START Given records
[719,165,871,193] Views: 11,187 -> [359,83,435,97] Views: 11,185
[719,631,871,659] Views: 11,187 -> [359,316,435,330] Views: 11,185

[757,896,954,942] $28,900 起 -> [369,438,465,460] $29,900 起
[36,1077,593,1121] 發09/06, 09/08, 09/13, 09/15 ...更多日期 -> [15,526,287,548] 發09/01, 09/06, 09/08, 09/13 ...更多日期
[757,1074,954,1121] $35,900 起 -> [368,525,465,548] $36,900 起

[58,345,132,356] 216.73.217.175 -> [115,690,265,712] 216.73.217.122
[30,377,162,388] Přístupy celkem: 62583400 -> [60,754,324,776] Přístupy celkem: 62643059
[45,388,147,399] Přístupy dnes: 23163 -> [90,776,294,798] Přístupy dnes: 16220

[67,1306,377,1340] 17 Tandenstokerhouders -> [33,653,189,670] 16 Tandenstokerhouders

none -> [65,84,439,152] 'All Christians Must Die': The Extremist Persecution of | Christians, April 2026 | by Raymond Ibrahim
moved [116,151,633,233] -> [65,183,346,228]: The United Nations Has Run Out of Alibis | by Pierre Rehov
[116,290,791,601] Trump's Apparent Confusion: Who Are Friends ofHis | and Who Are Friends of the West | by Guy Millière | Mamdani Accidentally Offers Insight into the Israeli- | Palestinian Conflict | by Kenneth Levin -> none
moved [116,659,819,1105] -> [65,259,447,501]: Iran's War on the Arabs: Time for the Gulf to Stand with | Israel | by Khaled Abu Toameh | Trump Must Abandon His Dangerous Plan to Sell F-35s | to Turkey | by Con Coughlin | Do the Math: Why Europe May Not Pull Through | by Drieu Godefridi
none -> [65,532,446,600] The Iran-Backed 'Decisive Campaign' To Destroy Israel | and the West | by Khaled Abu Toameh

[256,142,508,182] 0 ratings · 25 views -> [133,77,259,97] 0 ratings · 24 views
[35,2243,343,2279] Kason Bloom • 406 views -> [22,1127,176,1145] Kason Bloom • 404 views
END Given records
§ **What you have to do**:
Print the line containing "[67,1306,377,1340] 17 Tandenstokerhouders", then every line after it through the last line of the records, each exactly as written; nothing else belongs in the answer.

§ **Answer to this problem**:
[67,1306,377,1340] 17 Tandenstokerhouders -> [33,653,189,670] 16 Tandenstokerhouders

none -> [65,84,439,152] 'All Christians Must Die': The Extremist Persecution of | Christians, April 2026 | by Raymond Ibrahim
moved [116,151,633,233] -> [65,183,346,228]: The United Nations Has Run Out of Alibis | by Pierre Rehov
[116,290,791,601] Trump's Apparent Confusion: Who Are Friends ofHis | and Who Are Friends of the West | by Guy Millière | Mamdani Accidentally Offers Insight into the Israeli- | Palestinian Conflict | by Kenneth Levin -> none
moved [116,659,819,1105] -> [65,259,447,501]: Iran's War on the Arabs: Time for the Gulf to Stand with | Israel | by Khaled Abu Toameh | Trump Must Abandon His Dangerous Plan to Sell F-35s | to Turkey | by Con Coughlin | Do the Math: Why Europe May Not Pull Through | by Drieu Godefridi
none -> [65,532,446,600] The Iran-Backed 'Decisive Campaign' To Destroy Israel | and the West | by Khaled Abu Toameh

[256,142,508,182] 0 ratings · 25 views -> [133,77,259,97] 0 ratings · 24 views
[35,2243,343,2279] Kason Bloom • 406 views -> [22,1127,176,1145] Kason Bloom • 404 views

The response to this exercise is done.